+++ INFORMATION +++
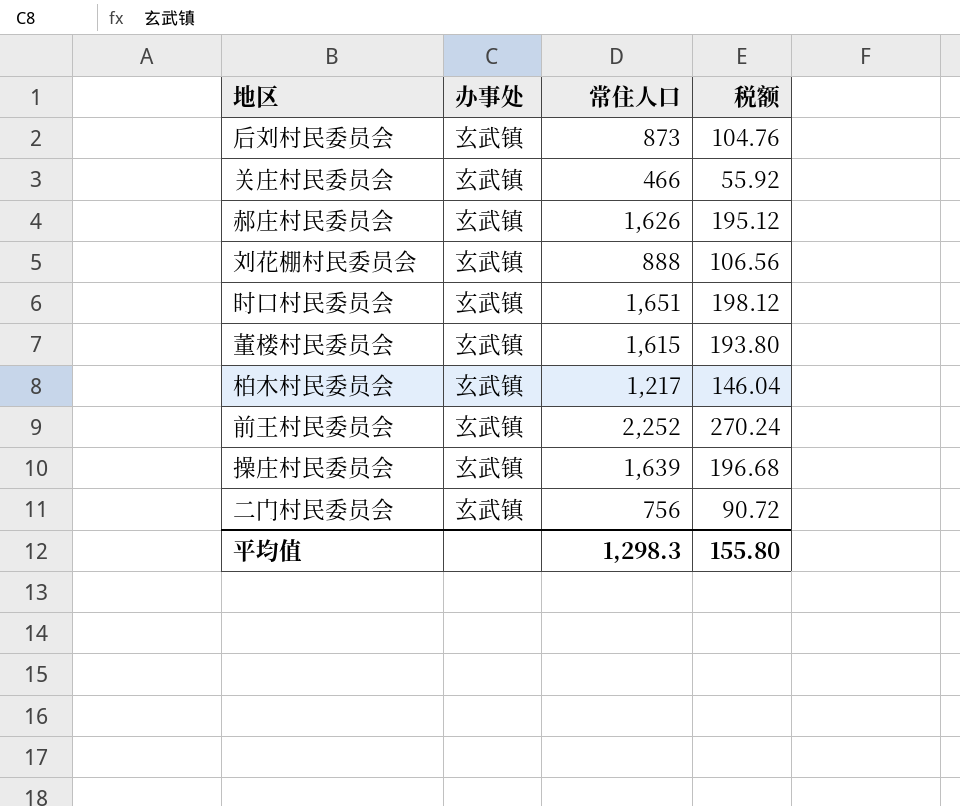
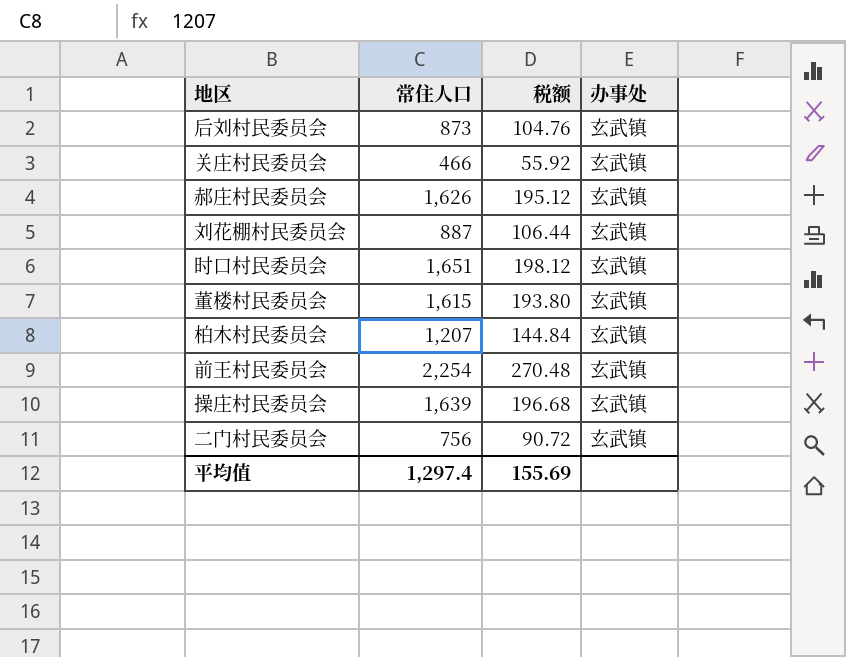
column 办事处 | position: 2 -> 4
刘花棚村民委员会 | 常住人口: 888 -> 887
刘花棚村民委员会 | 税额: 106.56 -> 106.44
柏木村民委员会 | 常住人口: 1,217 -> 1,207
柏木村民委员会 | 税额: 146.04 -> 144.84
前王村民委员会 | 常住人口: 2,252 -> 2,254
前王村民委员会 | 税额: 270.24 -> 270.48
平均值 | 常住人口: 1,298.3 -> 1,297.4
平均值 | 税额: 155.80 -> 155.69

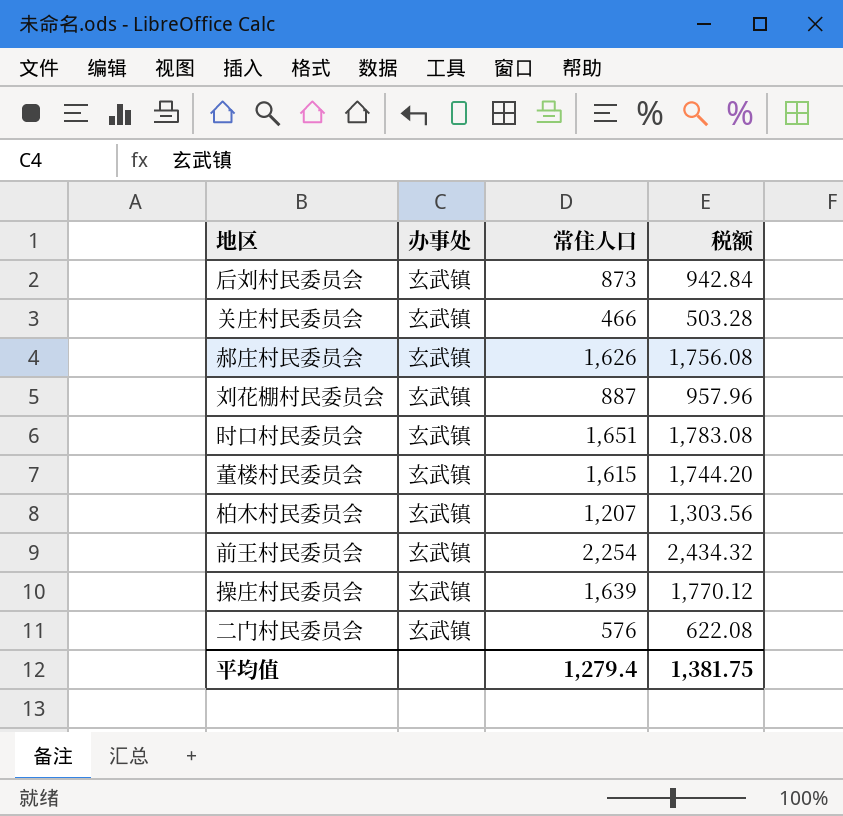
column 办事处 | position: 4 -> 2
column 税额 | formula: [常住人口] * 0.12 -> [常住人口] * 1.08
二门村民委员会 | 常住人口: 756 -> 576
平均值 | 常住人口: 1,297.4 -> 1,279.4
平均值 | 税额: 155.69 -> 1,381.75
+++
§ **WHAT YOU SHOULD DO**
Retype only the lines from the line with "柏木村民委员会 | 常住人口: 1,217 -> 1,207" through the last line of the data. Keep both ends and skip the pictures.

§ **WRITTEN SOLUTION**
柏木村民委员会 | 常住人口: 1,217 -> 1,207
柏木村民委员会 | 税额: 146.04 -> 144.84
前王村民委员会 | 常住人口: 2,252 -> 2,254
前王村民委员会 | 税额: 270.24 -> 270.48
平均值 | 常住人口: 1,298.3 -> 1,297.4
平均值 | 税额: 155.80 -> 155.69

column 办事处 | position: 4 -> 2
column 税额 | formula: [常住人口] * 0.12 -> [常住人口] * 1.08
二门村民委员会 | 常住人口: 756 -> 576
平均值 | 常住人口: 1,297.4 -> 1,279.4
平均值 | 税额: 155.69 -> 1,381.75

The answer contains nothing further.